### Assigned task
When you return the material, keep every line exactly as it is and omit the pictures.

### Supplied records
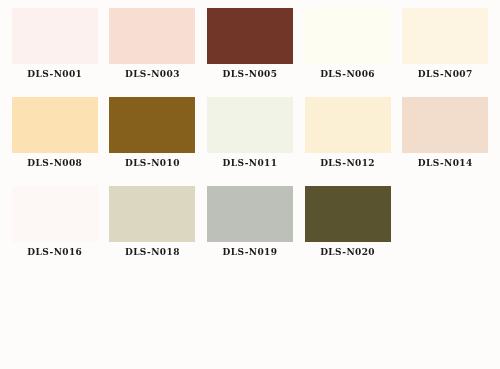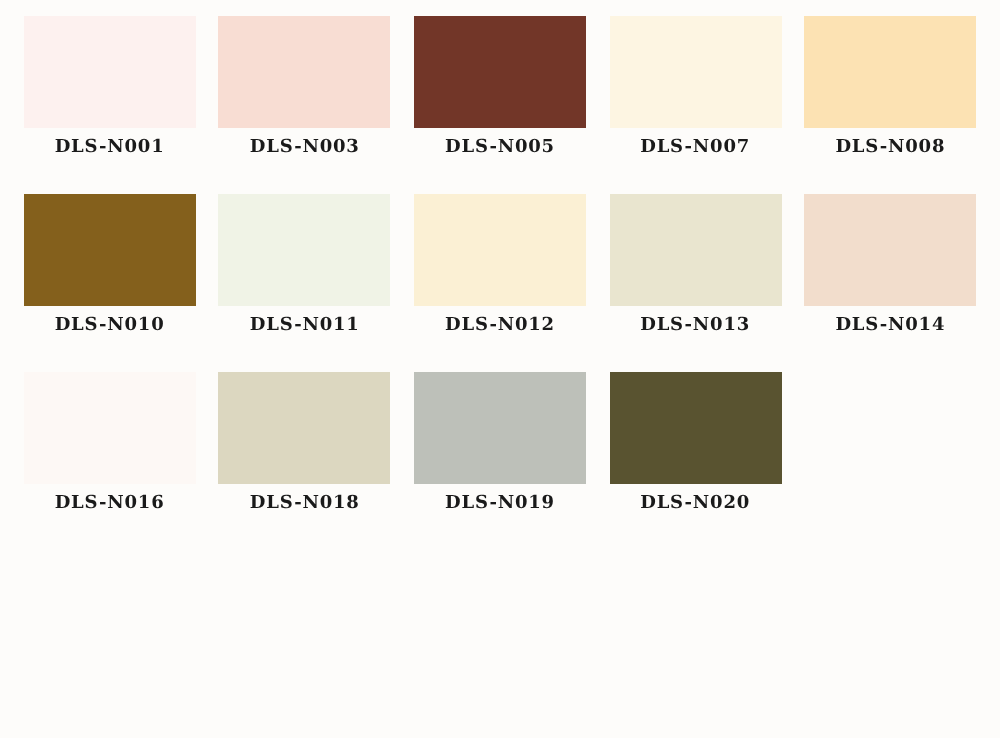--- a/index.html
+++ b/index.html
@@ -57,42 +57,42 @@
     </div>
     <div class="swatch-cell">
       <div class="swatch-chip" style="background: rgb(248, 221, 211);"></div>
       <div class="swatch-label">DLS-N003</div>
     </div>
     <div class="swatch-cell">
       <div class="swatch-chip" style="background: rgb(114, 54, 40);"></div>
       <div class="swatch-label">DLS-N005</div>
     </div>
     <div class="swatch-cell">
+      <div class="swatch-chip" style="background: rgb(254, 253, 242);"></div>
+      <div class="swatch-label">DLS-N006</div>
+    </div>
+    <div class="swatch-cell">
       <div class="swatch-chip" style="background: rgb(253, 245, 226);"></div>
       <div class="swatch-label">DLS-N007</div>
     </div>
     <div class="swatch-cell">
       <div class="swatch-chip" style="background: rgb(252, 226, 179);"></div>
       <div class="swatch-label">DLS-N008</div>
     </div>
     <div class="swatch-cell">
       <div class="swatch-chip" style="background: rgb(132, 96, 28);"></div>
       <div class="swatch-label">DLS-N010</div>
     </div>
     <div class="swatch-cell">
       <div class="swatch-chip" style="background: rgb(240, 243, 230);"></div>
       <div class="swatch-label">DLS-N011</div>
     </div>
     <div class="swatch-cell">
       <div class="swatch-chip" style="background: rgb(251, 240, 212);"></div>
       <div class="swatch-label">DLS-N012</div>
-    </div>
-    <div class="swatch-cell">
-      <div class="swatch-chip" style="background: rgb(233, 229, 207);"></div>
-      <div class="swatch-label">DLS-N013</div>
     </div>
     <div class="swatch-cell">
       <div class="swatch-chip" style="background: rgb(242, 221, 204);"></div>
       <div class="swatch-label">DLS-N014</div>
     </div>
     <div class="swatch-cell">
       <div class="swatch-chip" style="background: rgb(253, 248, 245);"></div>
       <div class="swatch-label">DLS-N016</div>
     </div>
     <div class="swatch-cell">

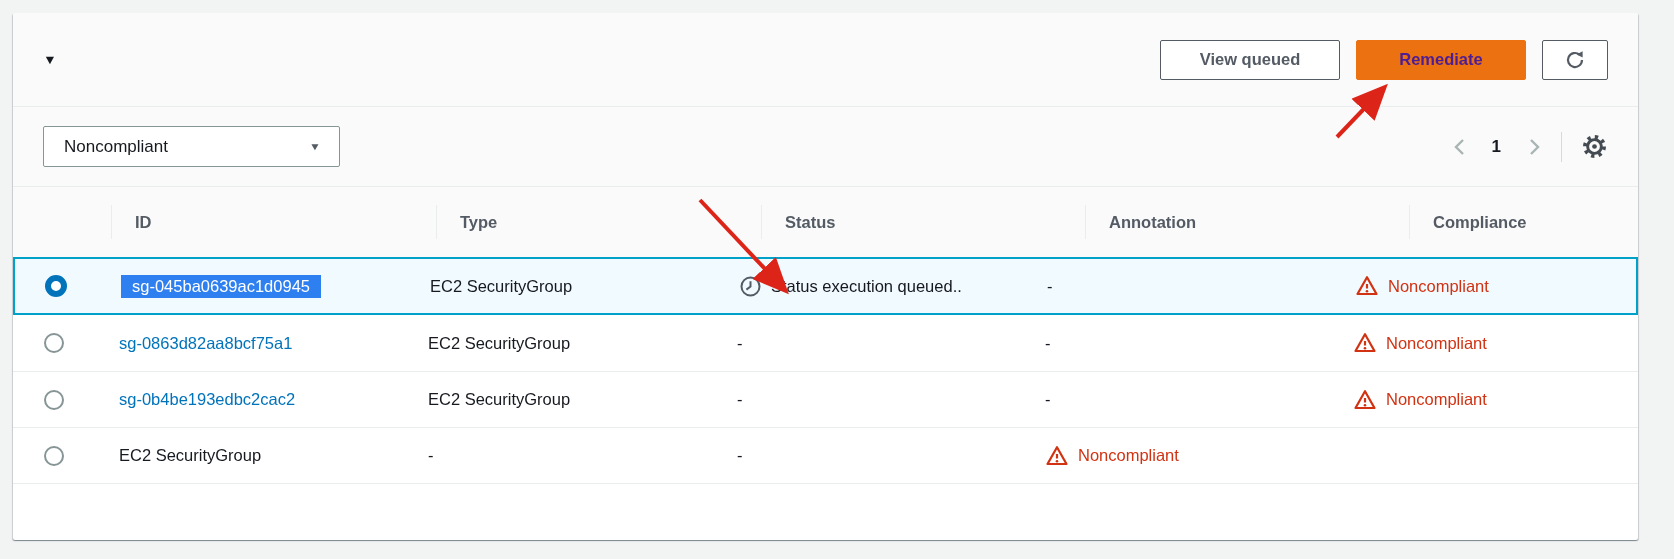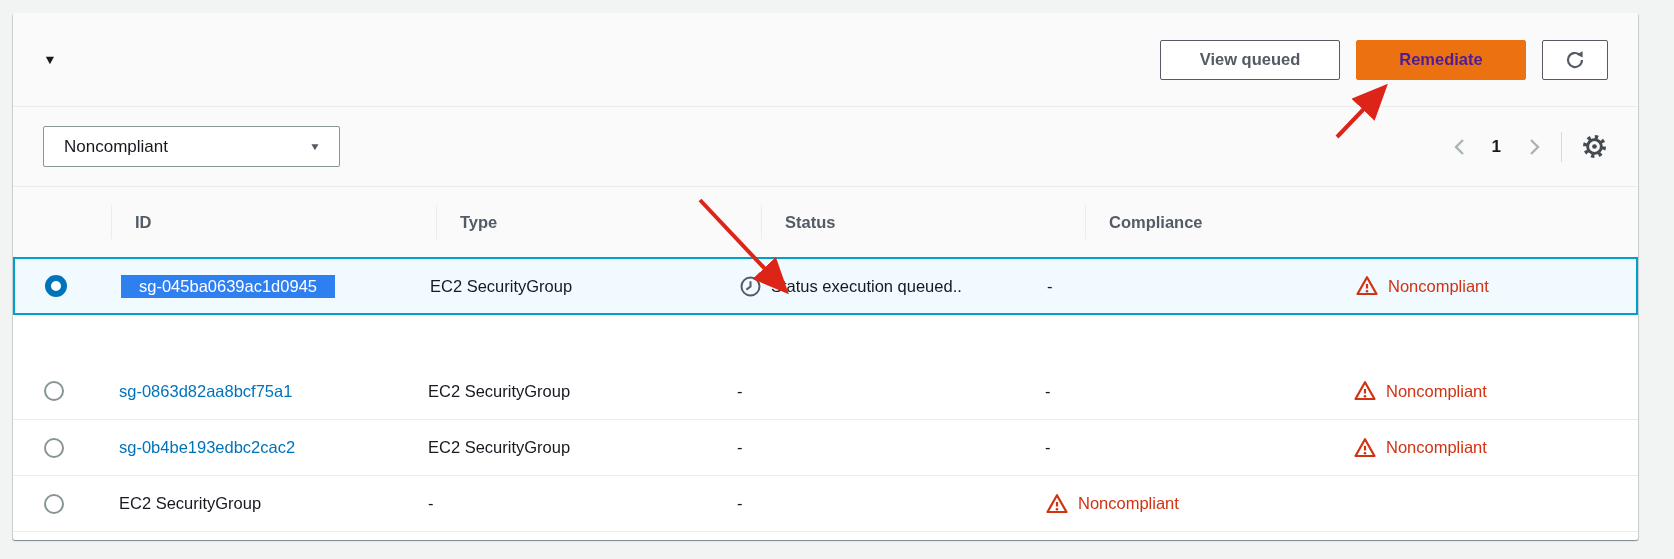--- a/index.html
+++ b/index.html
@@ -70,31 +70,31 @@
     content:""; position:absolute; left:0; top:18px; bottom:18px; width:1px; background:#eaeded;
   }
   .th.first::before { display:none; }
 
   .rows { border-bottom:1px solid #eaeded; }
   .row { height:56px; background:#fff; cursor:pointer; }
   .row + .row { border-top:1px solid #eaeded; }
   .row.selected {
     background:#f1faff; border:2px solid #00a1c9; height:58px;
   }
-  .row.selected + .row { border-top:none;margin-top:48px; }
+  .row.selected + .row { border-top:none; }
   .cell { padding-left:24px; font-size:16.5px; display:flex; align-items:center; gap:9px; }
   .sel-cell { justify-content:center; padding-left:0; }
 
   .radio {
     width:20px; height:20px; border-radius:50%; border:2px solid #879596; background:#fff; cursor:pointer;
   }
   .radio.checked { width:22px; height:22px; border:6.5px solid #0073bb; }
 
   .id-link { color:#0073bb; text-decoration:none; font-size:16.5px; cursor:pointer; }
-  .id-link.text-selected { color:#fff; background:#2e7ff0; padding:2px 18px; }
+  .id-link.text-selected { color:#fff; background:#2e7ff0; padding:2px 11px; }
 
   .status-icon { display:none; flex:none; }
   .compliance-text { color:#d13212; }
 
   .arrows { position:absolute; inset:0; pointer-events:none; z-index:10; }
 </style>
 </head>
 <body>
 
 <div class="stage">
@@ -148,20 +148,21 @@
           </span>
         </button>
       </div>
     </div>
 
     <div class="grid-row thead">
       <div class="th first"></div>
       <div class="th">ID</div>
       <div class="th">Type</div>
       <div class="th">Status</div>
+      <div class="th">Annotation</div>
       <div class="th">Compliance</div>
     </div>
 
     <div class="rows" id="rows">
         <div class="grid-row row selected">
     <div class="cell sel-cell">
       <span class="radio checked"></span>
     </div>
     <div class="cell">
       <a class="id-link text-selected">sg-045ba0639ac1d0945</a>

### Written answer
--- a/index.html
+++ b/index.html
@@ -57,42 +57,42 @@
     </div>
     <div class="swatch-cell">
       <div class="swatch-chip" style="background: rgb(248, 221, 211);"></div>
       <div class="swatch-label">DLS-N003</div>
     </div>
     <div class="swatch-cell">
       <div class="swatch-chip" style="background: rgb(114, 54, 40);"></div>
       <div class="swatch-label">DLS-N005</div>
     </div>
     <div class="swatch-cell">
+      <div class="swatch-chip" style="background: rgb(254, 253, 242);"></div>
+      <div class="swatch-label">DLS-N006</div>
+    </div>
+    <div class="swatch-cell">
       <div class="swatch-chip" style="background: rgb(253, 245, 226);"></div>
       <div class="swatch-label">DLS-N007</div>
     </div>
     <div class="swatch-cell">
       <div class="swatch-chip" style="background: rgb(252, 226, 179);"></div>
       <div class="swatch-label">DLS-N008</div>
     </div>
     <div class="swatch-cell">
       <div class="swatch-chip" style="background: rgb(132, 96, 28);"></div>
       <div class="swatch-label">DLS-N010</div>
     </div>
     <div class="swatch-cell">
       <div class="swatch-chip" style="background: rgb(240, 243, 230);"></div>
       <div class="swatch-label">DLS-N011</div>
     </div>
     <div class="swatch-cell">
       <div class="swatch-chip" style="background: rgb(251, 240, 212);"></div>
       <div class="swatch-label">DLS-N012</div>
-    </div>
-    <div class="swatch-cell">
-      <div class="swatch-chip" style="background: rgb(233, 229, 207);"></div>
-      <div class="swatch-label">DLS-N013</div>
     </div>
     <div class="swatch-cell">
       <div class="swatch-chip" style="background: rgb(242, 221, 204);"></div>
       <div class="swatch-label">DLS-N014</div>
     </div>
     <div class="swatch-cell">
       <div class="swatch-chip" style="background: rgb(253, 248, 245);"></div>
       <div class="swatch-label">DLS-N016</div>
     </div>
     <div class="swatch-cell">

--- a/index.html
+++ b/index.html
@@ -70,31 +70,31 @@
     content:""; position:absolute; left:0; top:18px; bottom:18px; width:1px; background:#eaeded;
   }
   .th.first::before { display:none; }
 
   .rows { border-bottom:1px solid #eaeded; }
   .row { height:56px; background:#fff; cursor:pointer; }
   .row + .row { border-top:1px solid #eaeded; }
   .row.selected {
     background:#f1faff; border:2px solid #00a1c9; height:58px;
   }
-  .row.selected + .row { border-top:none;margin-top:48px; }
+  .row.selected + .row { border-top:none; }
   .cell { padding-left:24px; font-size:16.5px; display:flex; align-items:center; gap:9px; }
   .sel-cell { justify-content:center; padding-left:0; }
 
   .radio {
     width:20px; height:20px; border-radius:50%; border:2px solid #879596; background:#fff; cursor:pointer;
   }
   .radio.checked { width:22px; height:22px; border:6.5px solid #0073bb; }
 
   .id-link { color:#0073bb; text-decoration:none; font-size:16.5px; cursor:pointer; }
-  .id-link.text-selected { color:#fff; background:#2e7ff0; padding:2px 18px; }
+  .id-link.text-selected { color:#fff; background:#2e7ff0; padding:2px 11px; }
 
   .status-icon { display:none; flex:none; }
   .compliance-text { color:#d13212; }
 
   .arrows { position:absolute; inset:0; pointer-events:none; z-index:10; }
 </style>
 </head>
 <body>
 
 <div class="stage">
@@ -148,20 +148,21 @@
           </span>
         </button>
       </div>
     </div>
 
     <div class="grid-row thead">
       <div class="th first"></div>
       <div class="th">ID</div>
       <div class="th">Type</div>
       <div class="th">Status</div>
+      <div class="th">Annotation</div>
       <div class="th">Compliance</div>
     </div>
 
     <div class="rows" id="rows">
         <div class="grid-row row selected">
     <div class="cell sel-cell">
       <span class="radio checked"></span>
     </div>
     <div class="cell">
       <a class="id-link text-selected">sg-045ba0639ac1d0945</a>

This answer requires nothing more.